*** Begin section ***

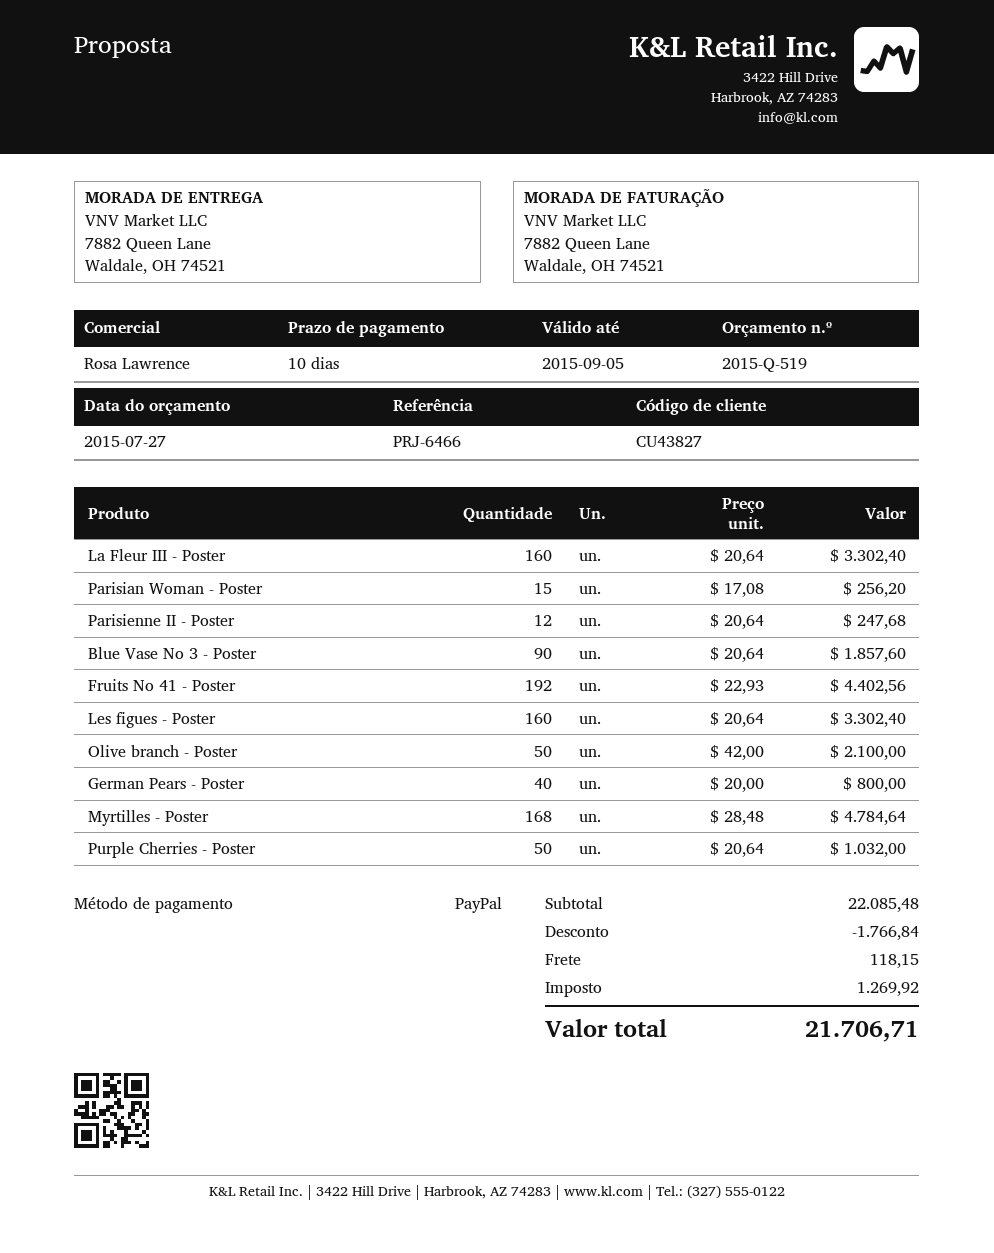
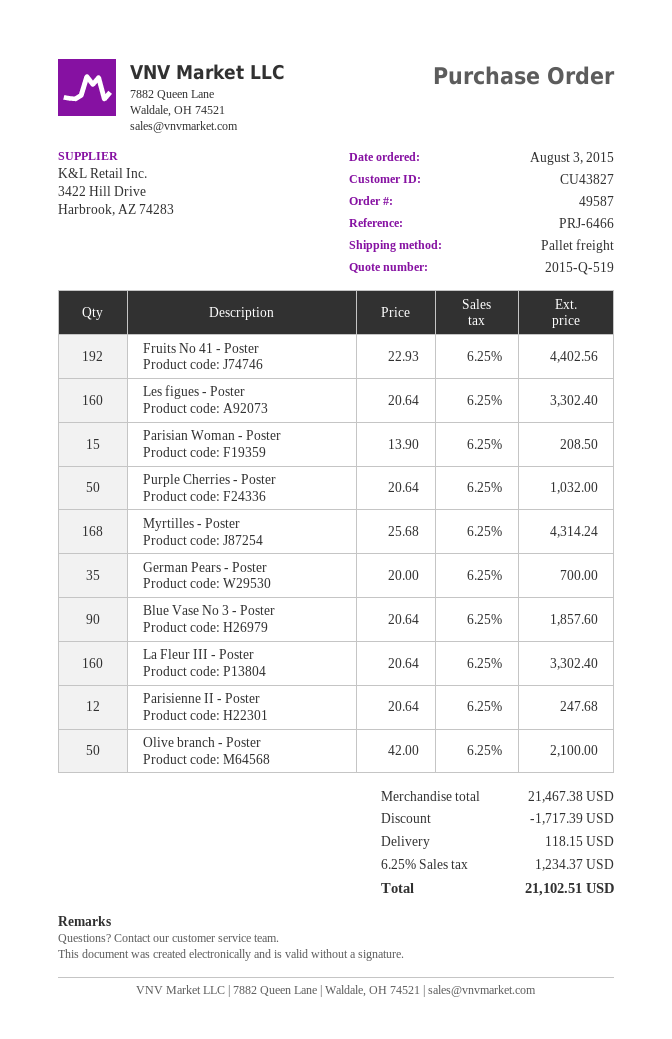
Parisian Woman - Poster: 15 x 17.08 = 256.20 -> 15 x 13.90 = 208.50
German Pears - Poster: 40 x 20.00 = 800.00 -> 35 x 20.00 = 700.00
Myrtilles - Poster: 168 x 28.48 = 4784.64 -> 168 x 25.68 = 4314.24
subtotal: 22085.48 -> 21467.38
discount: 1766.84 -> 1717.39
tax: 1269.92 -> 1234.37
total: 21706.71 -> 21102.51

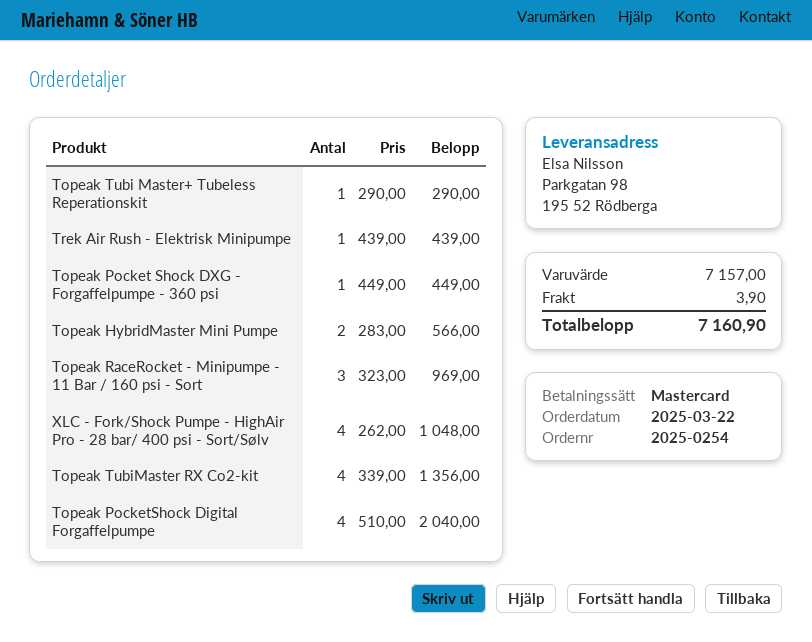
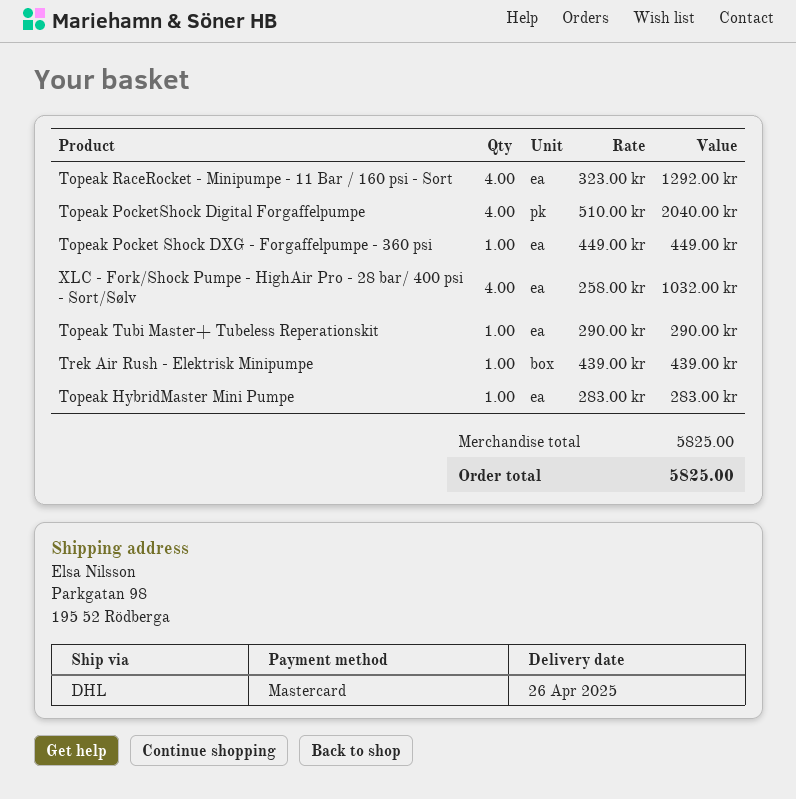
Topeak HybridMaster Mini Pumpe: 2 x 283.00 = 566.00 -> 1 x 283.00 = 283.00
Topeak RaceRocket - Minipumpe - 11 Bar / 160 psi - Sort: 3 x 323.00 = 969.00 -> 4 x 323.00 = 1292.00
XLC - Fork/Shock Pumpe - HighAir Pro - 28 bar/ 400 psi - Sort/Sølv: 4 x 262.00 = 1048.00 -> 4 x 258.00 = 1032.00
Topeak TubiMaster RX Co2-kit: 4 x 339.00 = 1356.00 -> none
subtotal: 7157.00 -> 5825.00
shipping: 3.90 -> none
total: 7160.90 -> 5825.00

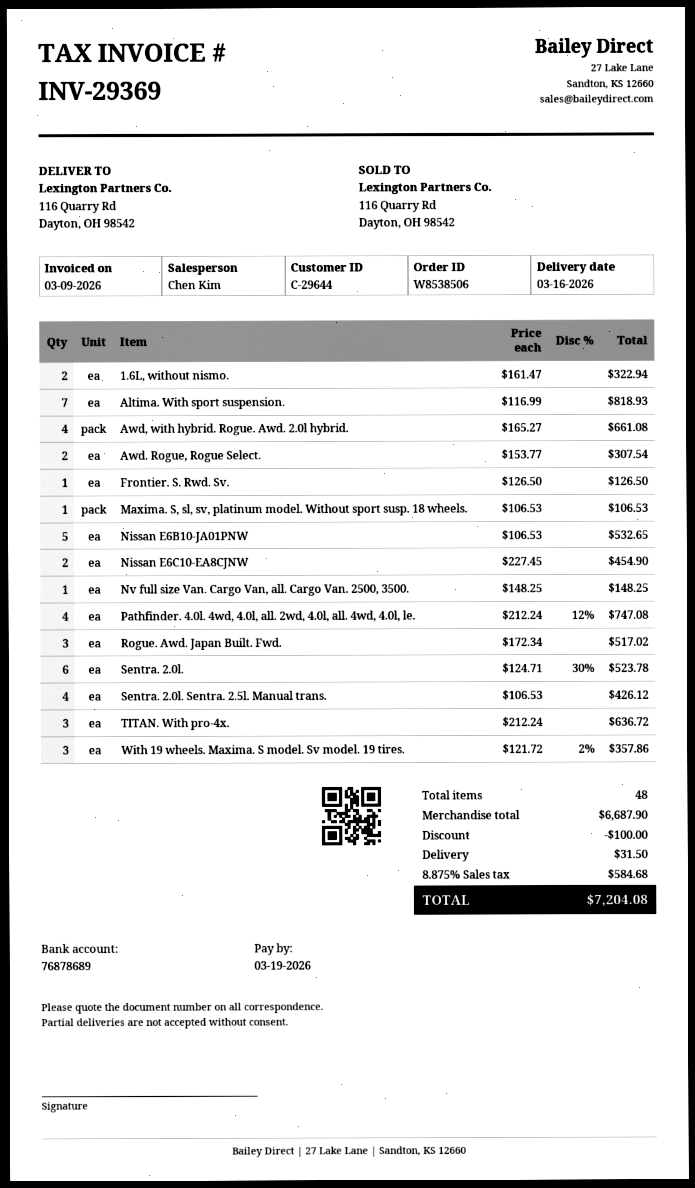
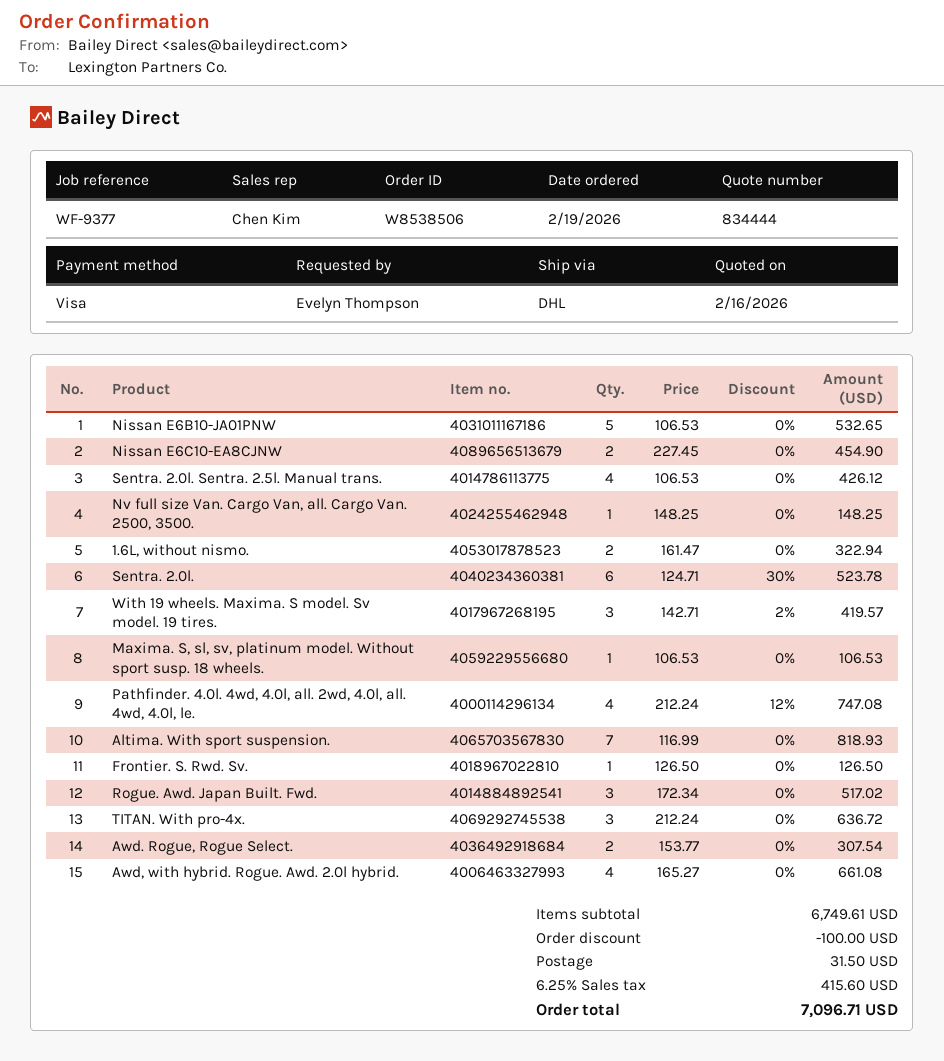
With 19 wheels. Maxima. S model. Sv model. 19 tires.: 3 x 121.72 - 2% = 357.86 -> 3 x 142.71 - 2% = 419.57
subtotal: 6687.90 -> 6749.61
tax: 8.875% = 584.68 -> 6.25% = 415.60
total: 7204.08 -> 7096.71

*** End section ***

** DIRECTIONS FOR THIS TASK **
Your task is to repeat the records exactly. Images do not belong in the copy.

** ANSWER SPACE **
Parisian Woman - Poster: 15 x 17.08 = 256.20 -> 15 x 13.90 = 208.50
German Pears - Poster: 40 x 20.00 = 800.00 -> 35 x 20.00 = 700.00
Myrtilles - Poster: 168 x 28.48 = 4784.64 -> 168 x 25.68 = 4314.24
subtotal: 22085.48 -> 21467.38
discount: 1766.84 -> 1717.39
tax: 1269.92 -> 1234.37
total: 21706.71 -> 21102.51

Topeak HybridMaster Mini Pumpe: 2 x 283.00 = 566.00 -> 1 x 283.00 = 283.00
Topeak RaceRocket - Minipumpe - 11 Bar / 160 psi - Sort: 3 x 323.00 = 969.00 -> 4 x 323.00 = 1292.00
XLC - Fork/Shock Pumpe - HighAir Pro - 28 bar/ 400 psi - Sort/Sølv: 4 x 262.00 = 1048.00 -> 4 x 258.00 = 1032.00
Topeak TubiMaster RX Co2-kit: 4 x 339.00 = 1356.00 -> none
subtotal: 7157.00 -> 5825.00
shipping: 3.90 -> none
total: 7160.90 -> 5825.00

With 19 wheels. Maxima. S model. Sv model. 19 tires.: 3 x 121.72 - 2% = 357.86 -> 3 x 142.71 - 2% = 419.57
subtotal: 6687.90 -> 6749.61
tax: 8.875% = 584.68 -> 6.25% = 415.60
total: 7204.08 -> 7096.71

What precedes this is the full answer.